Transcribe the whole listing exactly; the images stay out.
* * * * * * * * *
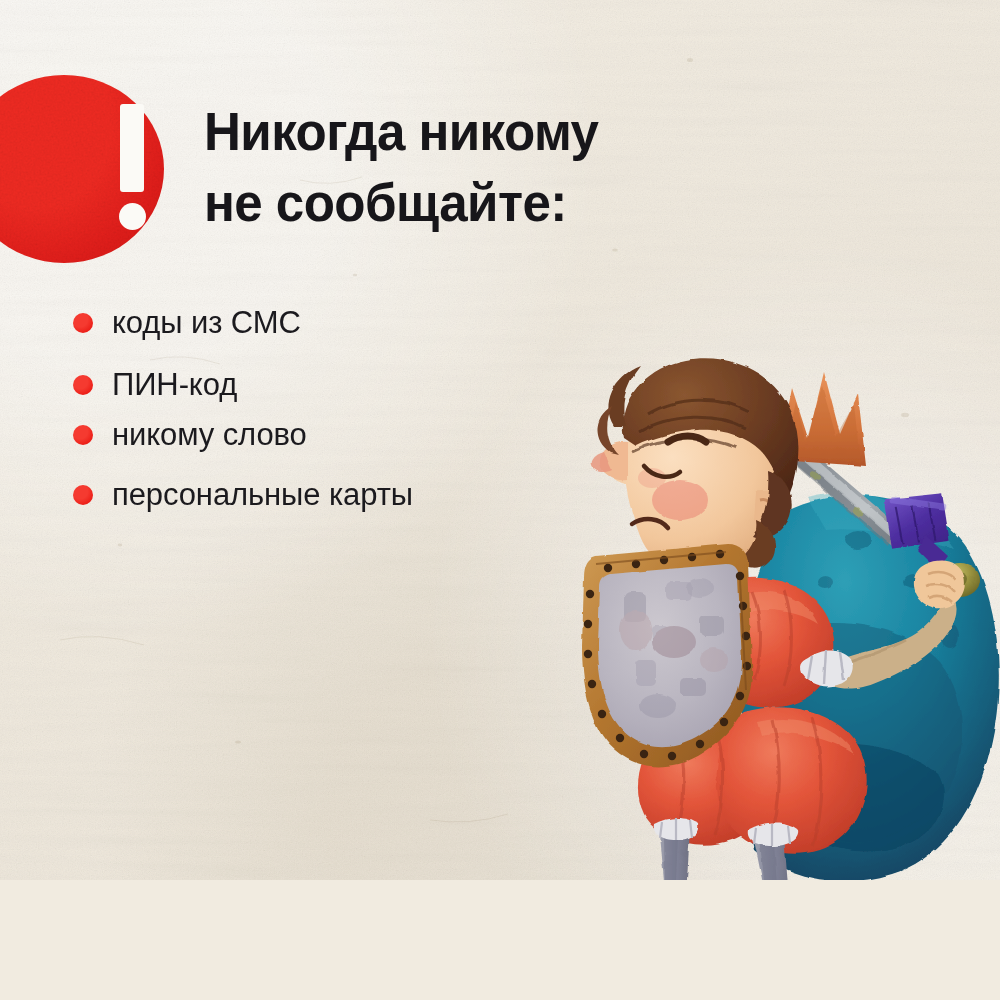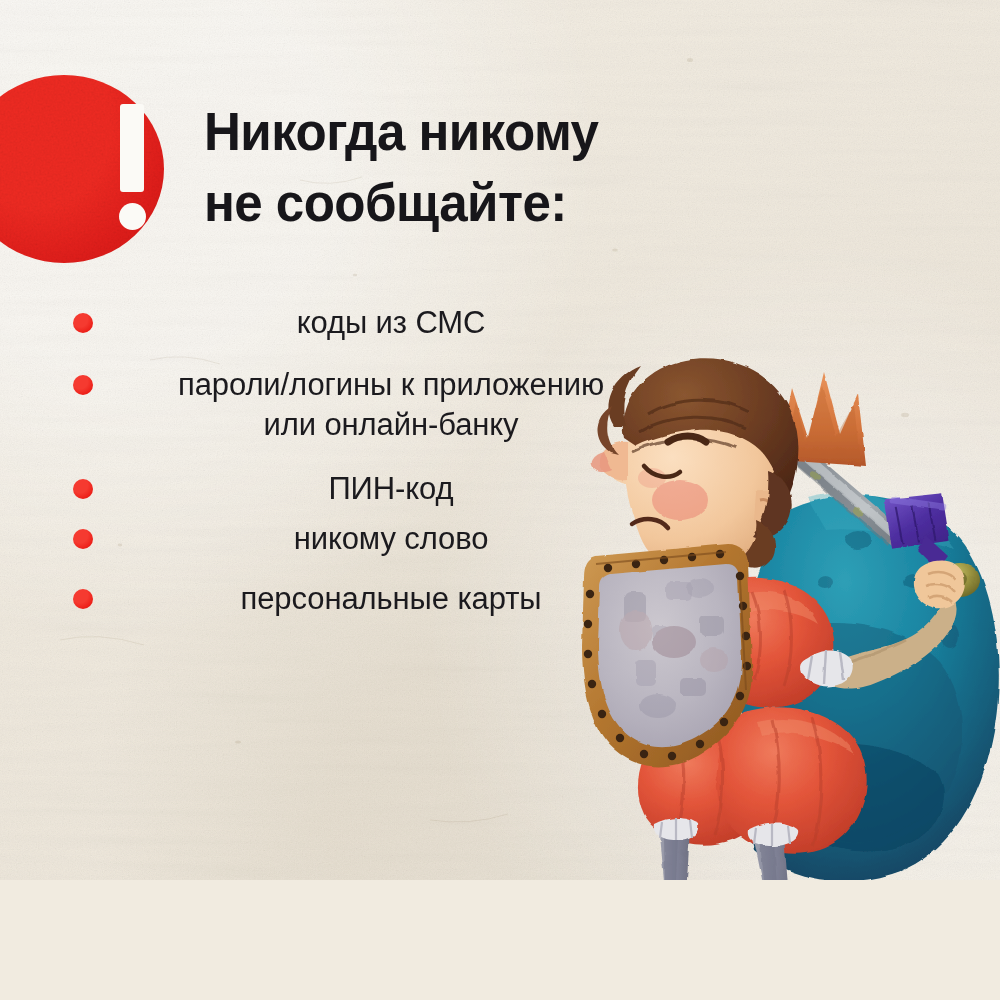--- a/index.html
+++ b/index.html
@@ -54,7 +54,7 @@
 
   
   #list{position:absolute;left:70px;top:303px;width:600px;}
-  .row{position:relative;margin-bottom:18px;text-align:center;}
+  .row{position:relative;margin-bottom:18px;}
   .dot{
     position:absolute;left:3px;top:10px;width:20px;height:20px;border-radius:50%;
     background:radial-gradient(circle at 36% 32%,#f53a30 0 40%,#ec2019 72%,#dd1410 100%);

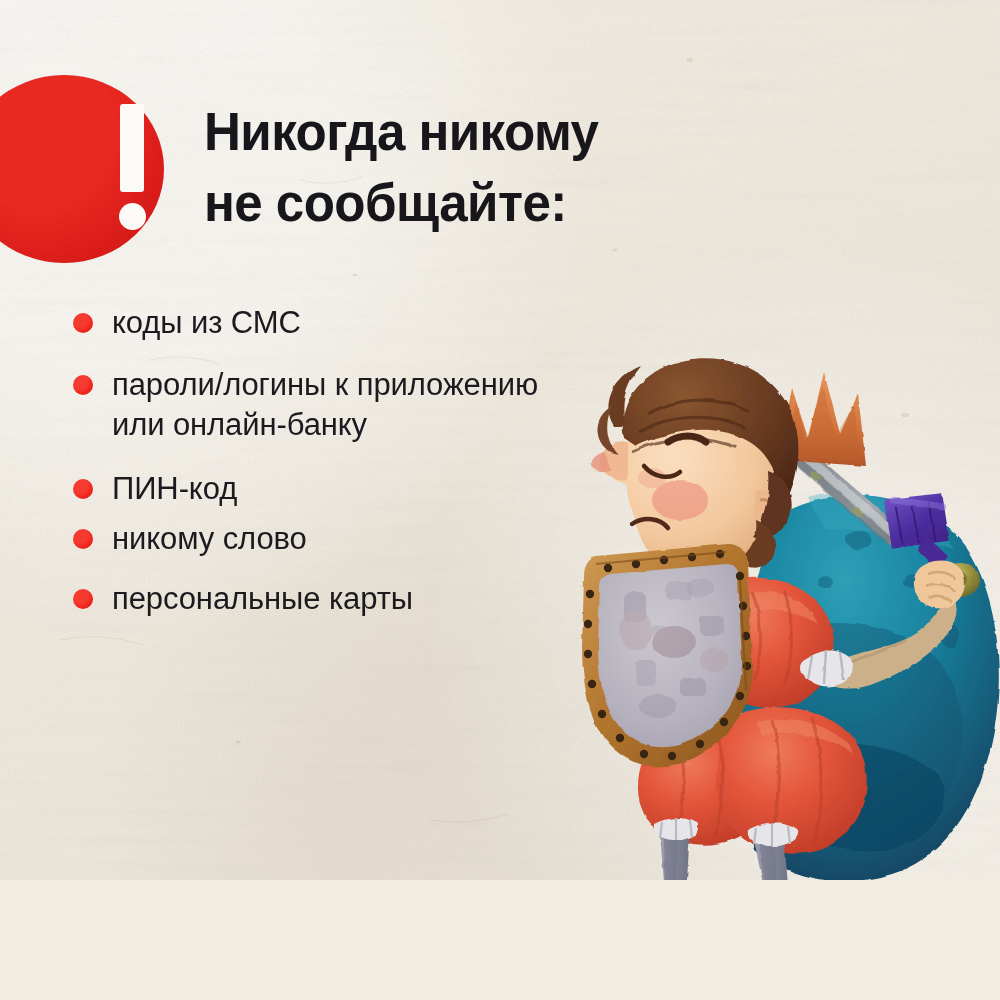--- a/index.html
+++ b/index.html
@@ -153,11 +153,6 @@
     <div class="row r0">
       <span class="dot"></span>
       <div class="txt">коды из СМС</div>
-    </div>
-    <div class="row r2">
-      <span class="dot"></span>
-      <div class="txt">пароли/логины к приложению
-или онлайн-банку</div>
     </div>
     <div class="row r3">
       <span class="dot"></span>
* * * * * * * * *
→ **Solution to this task**:
--- a/index.html
+++ b/index.html
@@ -54,7 +54,7 @@
 
   
   #list{position:absolute;left:70px;top:303px;width:600px;}
-  .row{position:relative;margin-bottom:18px;text-align:center;}
+  .row{position:relative;margin-bottom:18px;}
   .dot{
     position:absolute;left:3px;top:10px;width:20px;height:20px;border-radius:50%;
     background:radial-gradient(circle at 36% 32%,#f53a30 0 40%,#ec2019 72%,#dd1410 100%);

--- a/index.html
+++ b/index.html
@@ -153,11 +153,6 @@
     <div class="row r0">
       <span class="dot"></span>
       <div class="txt">коды из СМС</div>
-    </div>
-    <div class="row r2">
-      <span class="dot"></span>
-      <div class="txt">пароли/логины к приложению
-или онлайн-банку</div>
     </div>
     <div class="row r3">
       <span class="dot"></span>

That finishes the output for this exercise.